Le vélo couché, véhicule d'(après-)demain

 lemonde.fr, Romain Vaslot, le 21 juillet 2009

Le vélo couché, véhicule d'(après-)demain

Tous les matins, Jérôme Chappellaz va au travail couché. Chercheur au laboratoire de glaciologie et de géophysique de l’environnement, à Grenoble, il parcourt quotidiennement les 25 km aller-retour qui séparent son domicile de son bureau sur un drôle de vélo couché. A première vue, cet engin n’est encore qu’un objet étrange susceptible d’attiser la curiosité des passants et des automobilistes. Pourtant, le vélo couché semble devoir faire de nouveaux adeptes. Le « vélorizontal », comme on l’appelle également, apparaît comme un bon compromis entre déplacement rapide et protection de l’environnement. « Avec un vélo classique, en appuyant bien sur les pédales, je fais du 28 km/h. Couché, je suis à 38 voire 40 km/h, explique Jérôme Chappellaz. La raison tient à l’aérodynamisme. A partir de 30 km/h environ, 80 % de l’énergie du cycliste sert à déplacer de l’air en vélo droit. Le coefficient de pénétration dans l’air d’un vélo couché est meilleur de 30 % à 40%. »

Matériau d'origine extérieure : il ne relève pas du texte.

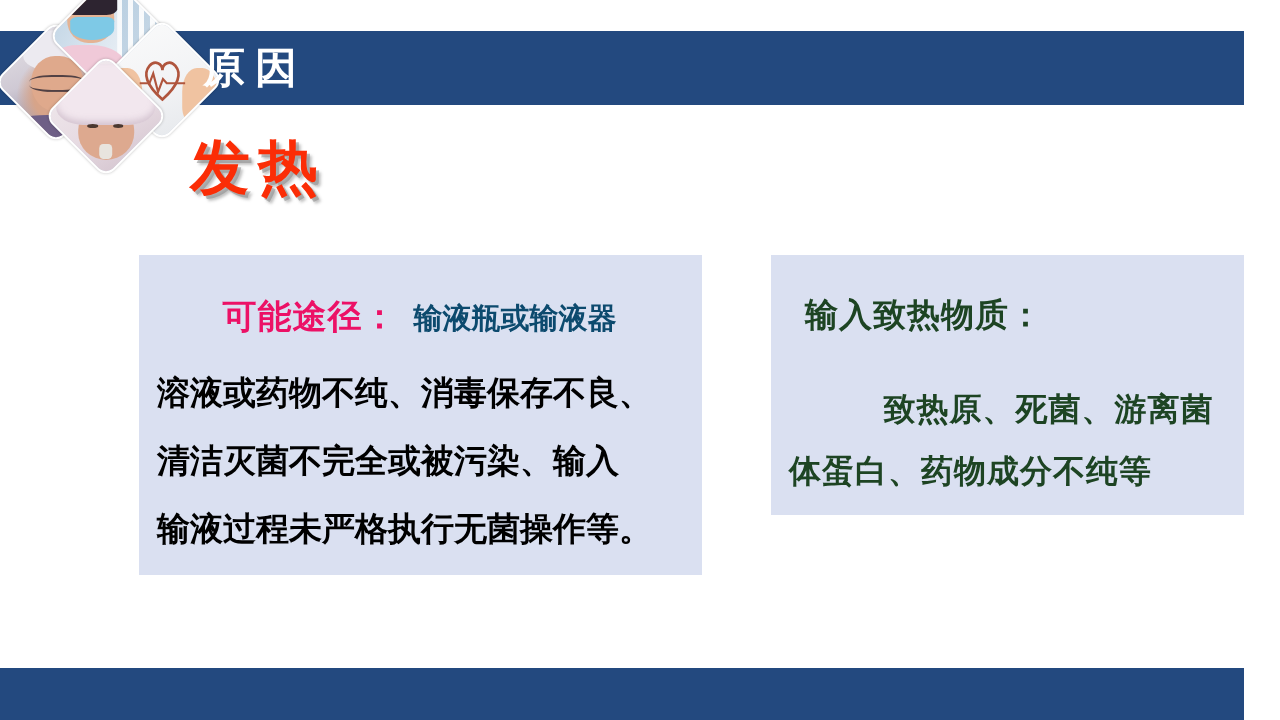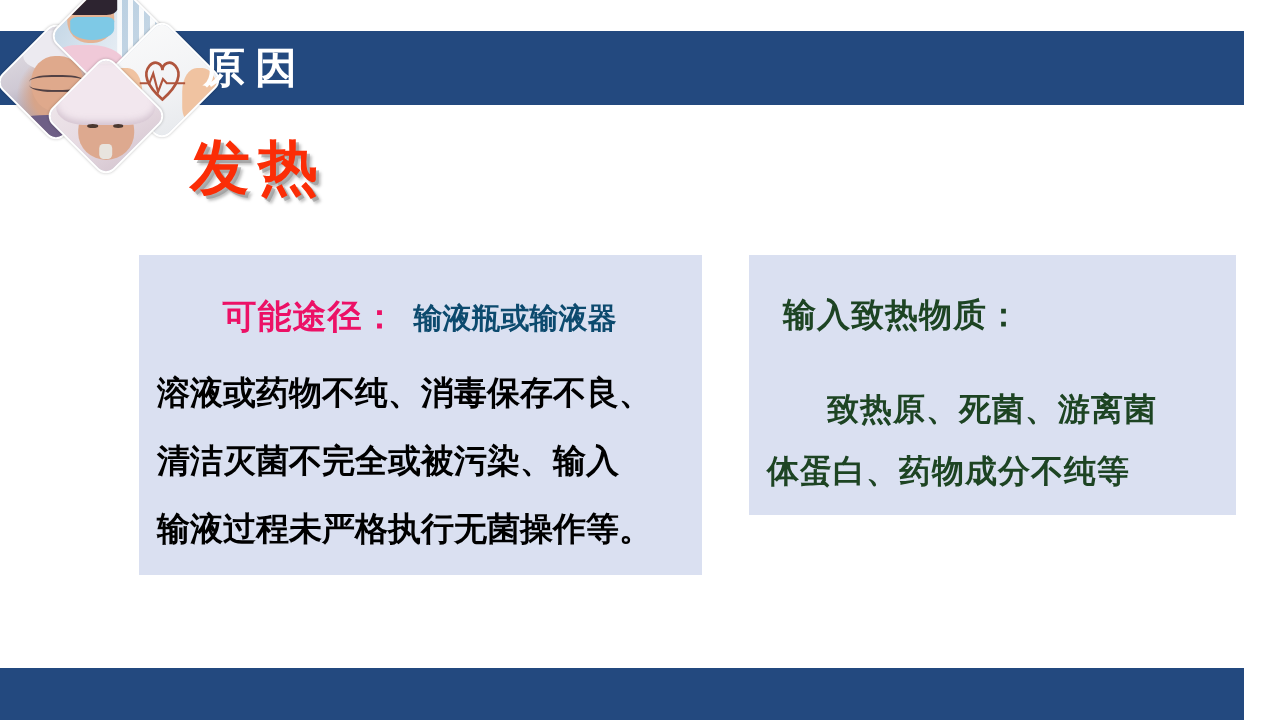--- a/index.html
+++ b/index.html
@@ -231,7 +231,7 @@
   }
 
   .box-right {
-    left: 749px;
+    left: 771px;
     top: 255px;
     width: 487px;
     height: 260px;

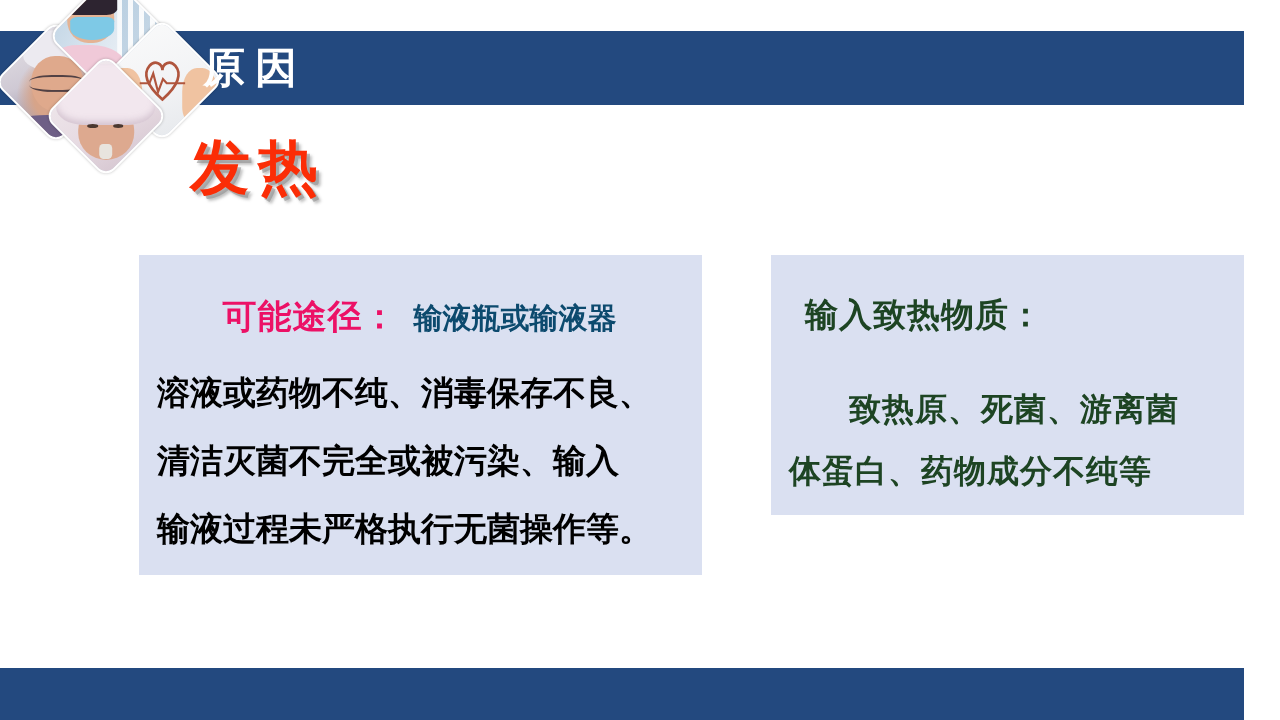--- a/index.html
+++ b/index.html
@@ -291,7 +291,7 @@
     line-height: 62px;
     letter-spacing: 1px;
   }
-  .r-body-1 { padding-left: 60px; padding-top: 38px; }
+  .r-body-1 { padding-left: 60px; padding-top: 38px; text-align: center; }
   .r-body-2 { padding-left: 0px; }
 </style>
 </head>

Selon le chercheur, cette position épargnerait aussi davantage le coeur : « On observe souvent une différence de 10 à 15 pulsations par minute à effort équivalent. » La ville de Detroit, berceau de l’industrie automobile américaine et fief de General Motors, vient d’accueillir une compétition réunissant les meilleurs spécialistes de la discipline. La Française Barbara Buatois y a établi un nouveau record de l’heure féminin en parcourant 82 766 km. Ce qui fait croire à Jérôme Chappellaz qu’avec une assistance électrique, le vélo couché préfigure le véhicule de demain.

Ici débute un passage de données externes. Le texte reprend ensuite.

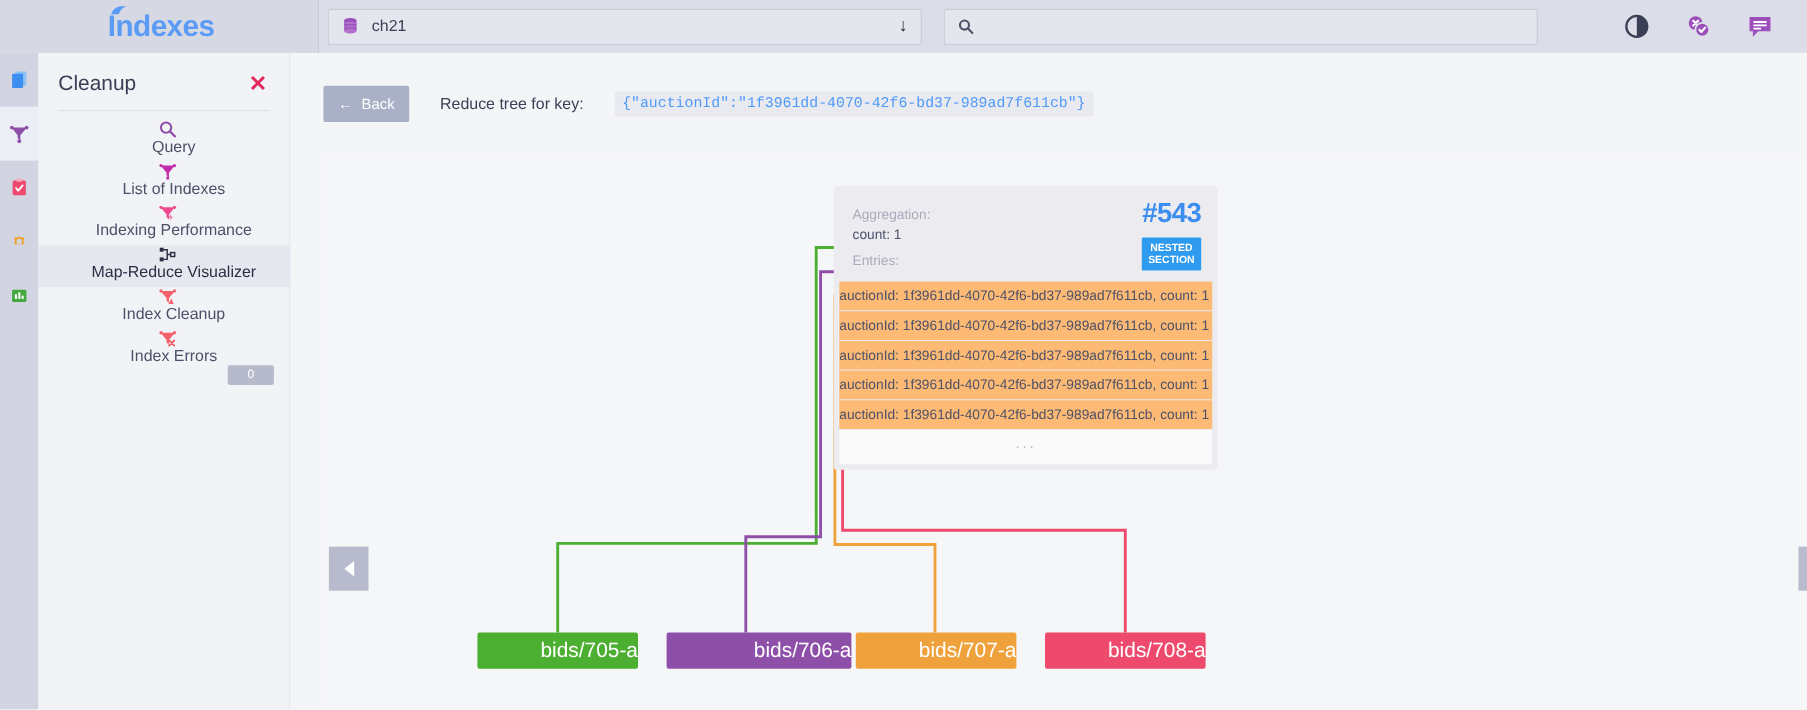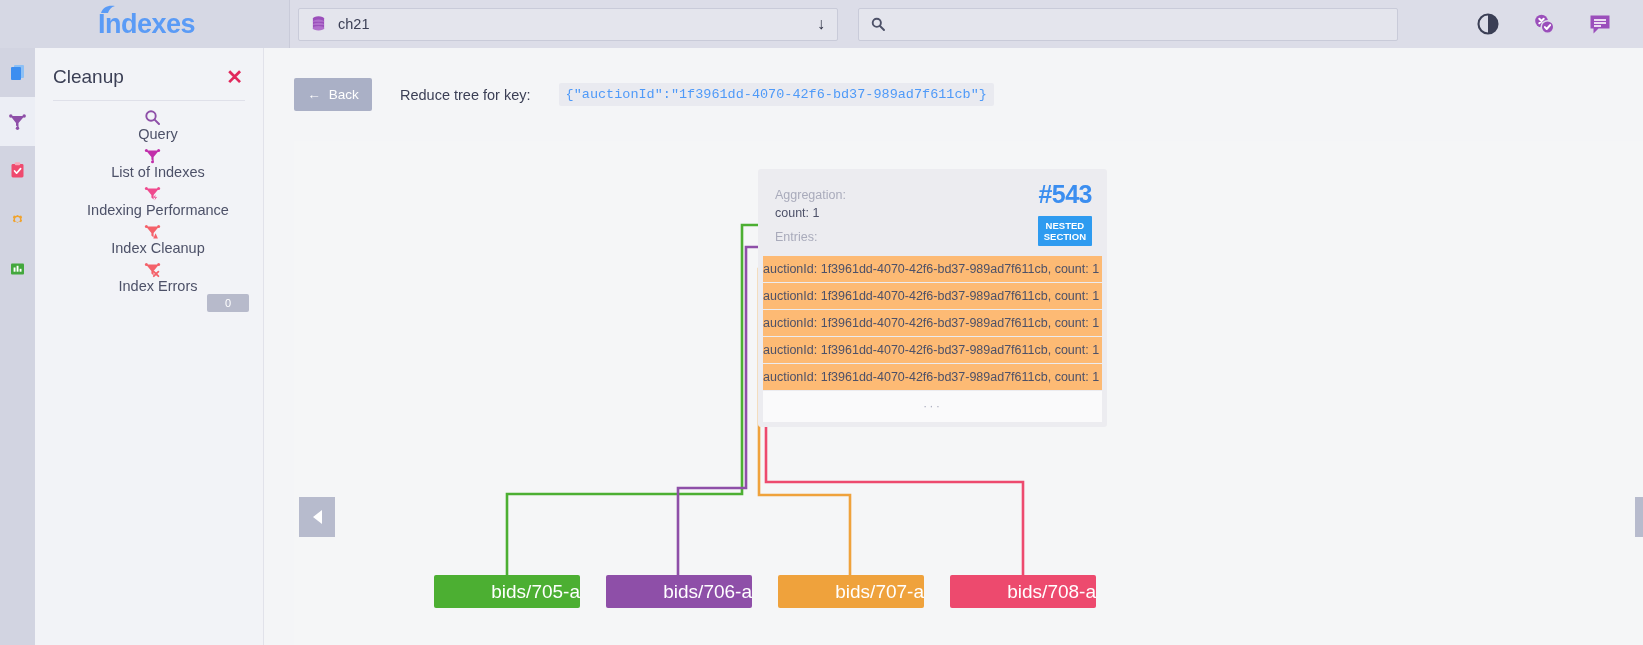--- a/index.html
+++ b/index.html
@@ -283,6 +283,15 @@
       <span class="sb-label">Indexing Performance</span>
     </div>
 
+    <div class="sb-item active">
+      <svg class="sb-ico" viewBox="0 0 17 17">
+        <rect x="1.2" y="2.2" width="3.6" height="3.6" fill="#2b2e42"></rect>
+        <rect x="1.2" y="11" width="3.6" height="3.6" fill="#2b2e42"></rect>
+        <path d="M4.8,4 L8,4 L8,8.4 L10.6,8.4 M4.8,12.8 L8,12.8 L8,8.4" fill="none" stroke="#2b2e42" stroke-width="1.3"></path>
+        <rect x="11.2" y="6.6" width="3.6" height="3.6" fill="none" stroke="#2b2e42" stroke-width="1.3"></rect>
+      </svg>
+      <span class="sb-label">Map-Reduce Visualizer</span>
+    </div>
 
     <div class="sb-item">
       <svg class="sb-ico" viewBox="0 0 17 17">

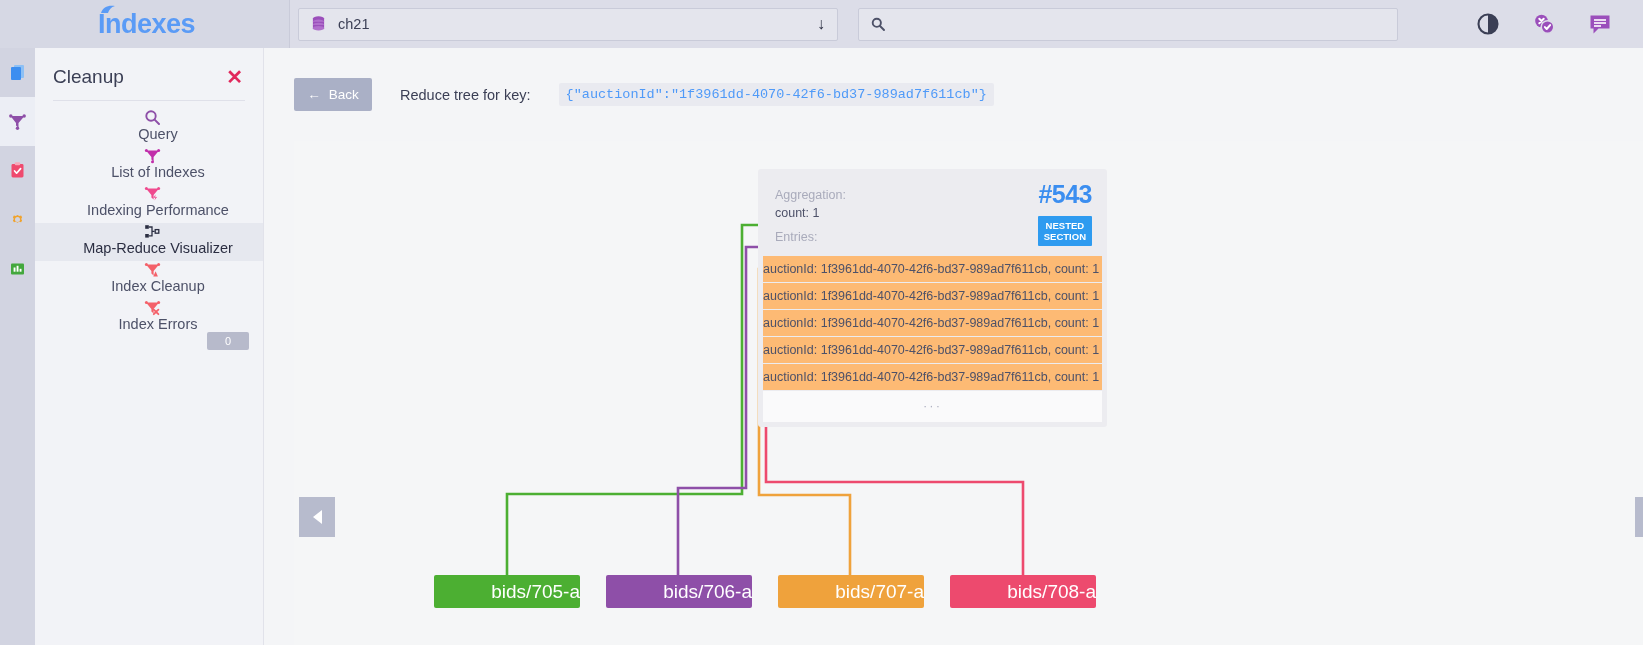--- a/index.html
+++ b/index.html
@@ -370,7 +370,7 @@
       <div class="doc" style="left:140px; top:434px; width:146px; background:#4caf32;">
         <span>bids/705-a</span>
       </div>
-      <div class="doc" style="left:312px; top:434px; width:146px; background:#8e4fa8;">
+      <div class="doc" style="left:312px; top:434px; width:168px; background:#8e4fa8;">
         <span>bids/706-a</span>
       </div>
       <div class="doc" style="left:484px; top:434px; width:146px; background:#efa23c;">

Avec à peine 5 000 pratiquants, le vélo couché n’en est qu’à ses débuts en France. Difficile à trouver, il reste onéreux. « Il faut compter entre 1 100 et 1 200 euros pour s’équiper d’un vélo de bonne qualité », assure Philippe Dussart, responsable de Pulsar Cycles à Savigny-sur-Orge (Essonne), seul magasin spécialisé dans le vélo couché en Ile-de-France. Autre handicap de taille : il est peu adapté au déplacement urbain. Au sein d’un trafic dense, l’assise basse réduit la visibilité et le visage se trouve au niveau des pots d’échappement. Il est moins aisé de poser le pied à terre pour marquer un arrêt. Les premiers coups de pédale sont plus lourds et, en montée, il est impossible de se relancer en danseuse. En résumé, mieux vaut pouvoir rouler sur du plat et des pistes cyclables. Il faudra donc encore patienter pour voir des Vélib’ couchés dans Paris. Aux Pays-Bas, peut-être, où le vélo couché se développe comme un vrai mode de transport alternatif.